On dit qu’il faut trois générations pour perdre le souvenir d’une guerre…
Vous avez raison : en Europe, où l’on s’est installé assez rapidement dans un confort quelque peu égoïste, les derniers témoins des horreurs de la Seconde Guerre mondiale s’éteignent les uns après les autres, et l’opinion ici a été prise de court par l’invasion russe de l’Ukraine et la perspective réelle de son extension à d’autres pays, sur lesquels la Russie pourrait désormais jeter son dévolu : la Moldavie, la Géorgie, les trois pays baltes, voire la Finlande.
Il se pourrait donc que la guerre en Ukraine soit le dernier clou dans le cercueil des Nations-Unies, témoin impuissant d’un déchaînement de violence par un État, d’une intensité jamais connue en Europe depuis soixante-quinze ans (même en tenant compte de la guerre civile en Yougoslavie).
Dès lors, on peut comprendre que le Président Zelensky lance aux Nations-Unies « Vous n’avez que deux possibilités : agir immédiatement et vous réformer d’urgence, ou alors vous saborder, étant donné que vous ne servez à rien ».
Cette situation, c’est grave et c’est du jamais vu, non ?...
Oui, gravissime même, mais pas exactement sans précédent ; souvenez-vous : juste après la Première guerre mondiale, les grandes puissances ont créé la Société des Nations, qui siégeait à Genève, et qui était une espèce de précurseur des Nations-Unies.
Or, en 1935, l’Italie fasciste, désireuse de se tailler un empire colonial en Afrique, envahit l’Éthiopie en faisant notamment usage d’armes chimiques interdites.
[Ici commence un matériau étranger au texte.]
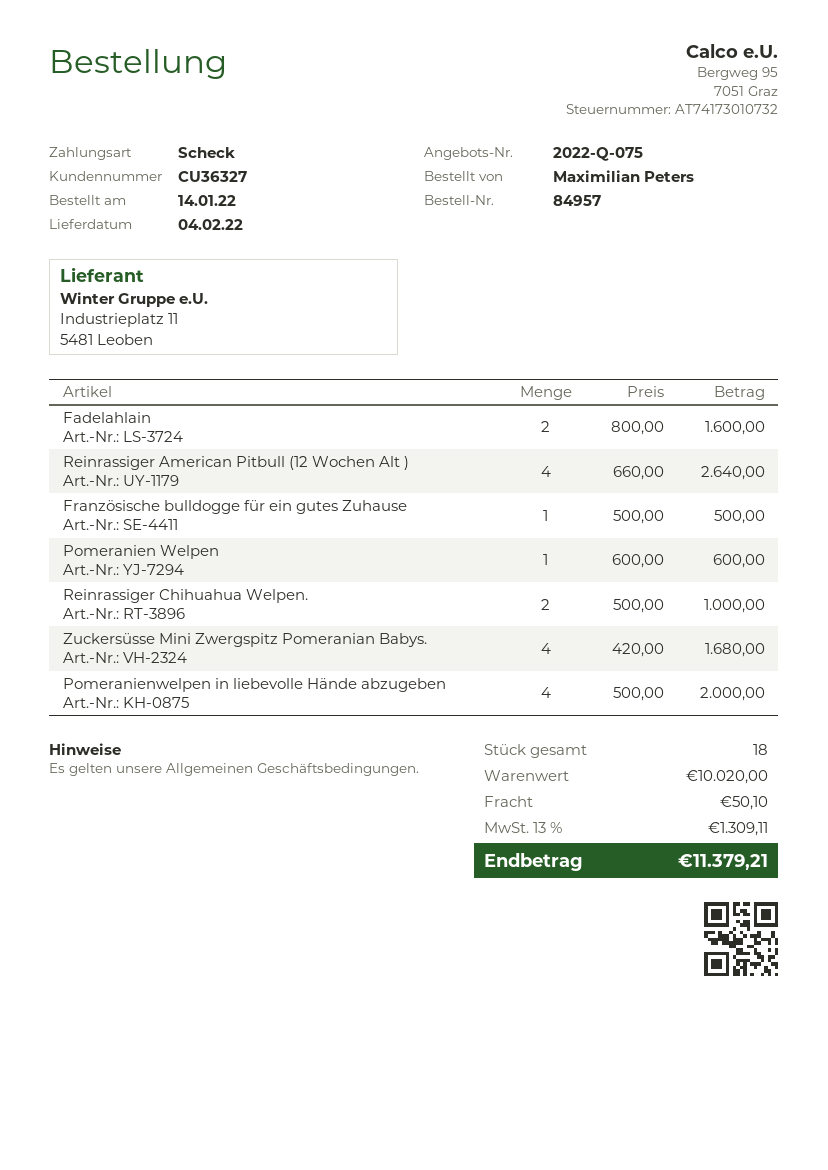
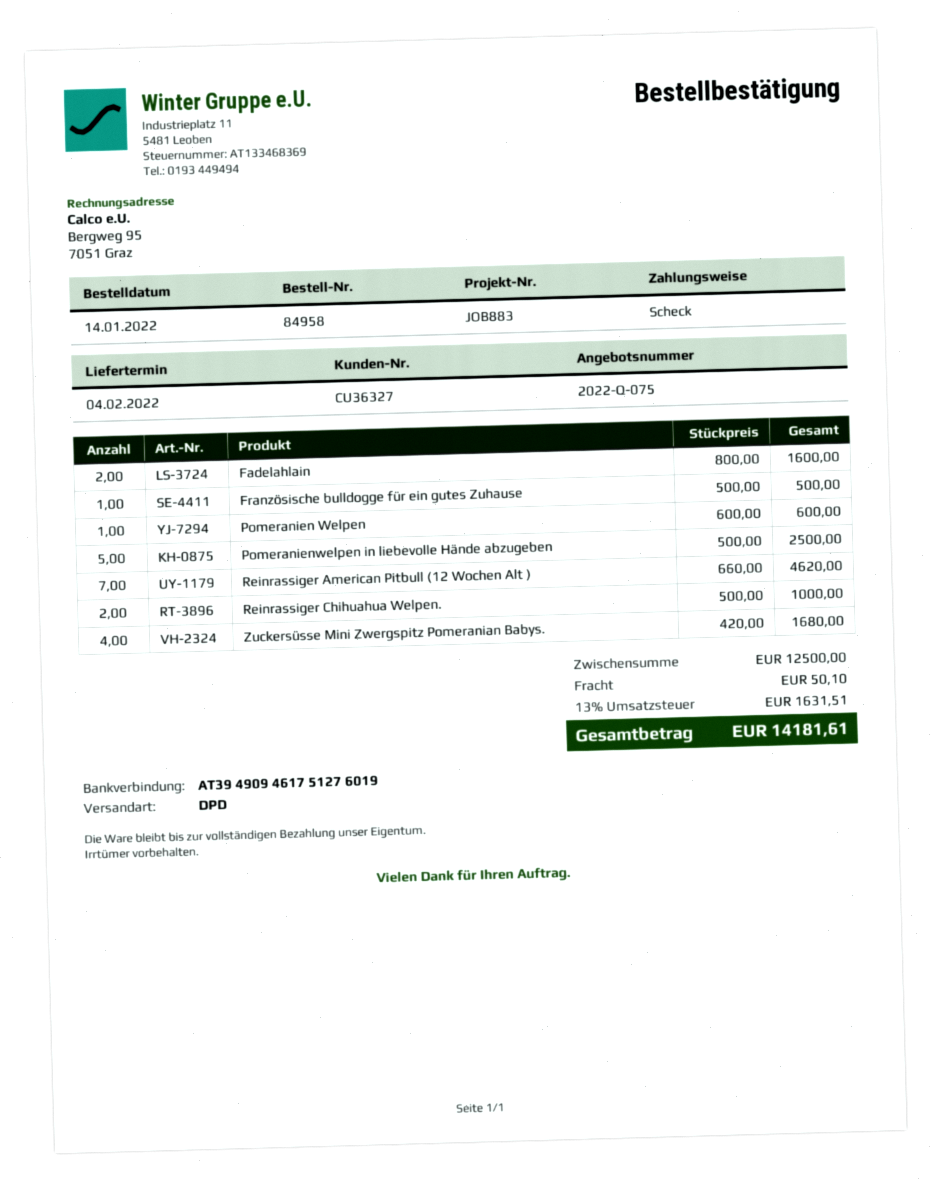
order number: 84957 -> 84958
Reinrassiger American Pitbull (12 Wochen Alt ): 4 x 660.00 = 2640.00 -> 7 x 660.00 = 4620.00
Pomeranienwelpen in liebevolle Hände abzugeben: 4 x 500.00 = 2000.00 -> 5 x 500.00 = 2500.00
subtotal: 10020.00 -> 12500.00
tax: 13% = 1309.11 -> 13% = 1631.51
total: 11379.21 -> 14181.61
Des villages sont rasés, des milliers de civils massacrés pour l’exemple. De Rome, Mussolini justifie l’invasion par « la mission civilisatrice dans un pays dirigé par des barbares ». L’Empereur d’Éthiopie, Haïlé Sélassié, se présente devant la Société des Nations, et, dans un discours d’une très grande dignité, décrit le malheur de son peuple, l’injustice de l’agression, et réclame le soutien effectif de la communauté internationale. L’émotion est à son comble dans la salle de la SdN. Et … ce sera tout, aucun accord sur des sanctions contre l’Italie n’ayant pu être trouvé.
Alors, on pourrait dire que l’histoire se répète ?...
En tout cas, c’est sûr, les mêmes causes produisent les mêmes effets. A l’époque, on avait les moyens d’arrêter Mussolini, mais pas la volonté ; depuis vingt ans, on avait les moyens d’arrêter Poutine en Transnistrie, en Géorgie, en Crimée, dans le Donbass, et toujours pas la volonté.
A force de manquer de fermeté quand il l’eût fallu, voilà l’Europe aujourd’hui embarquée dans un conflit armé proche, dont personne, vraiment personne, ne peut prédire l’aboutissement et les conséquences durables – si ce n’est un danger existentiel immédiat pour les institutions des Nations-Unies.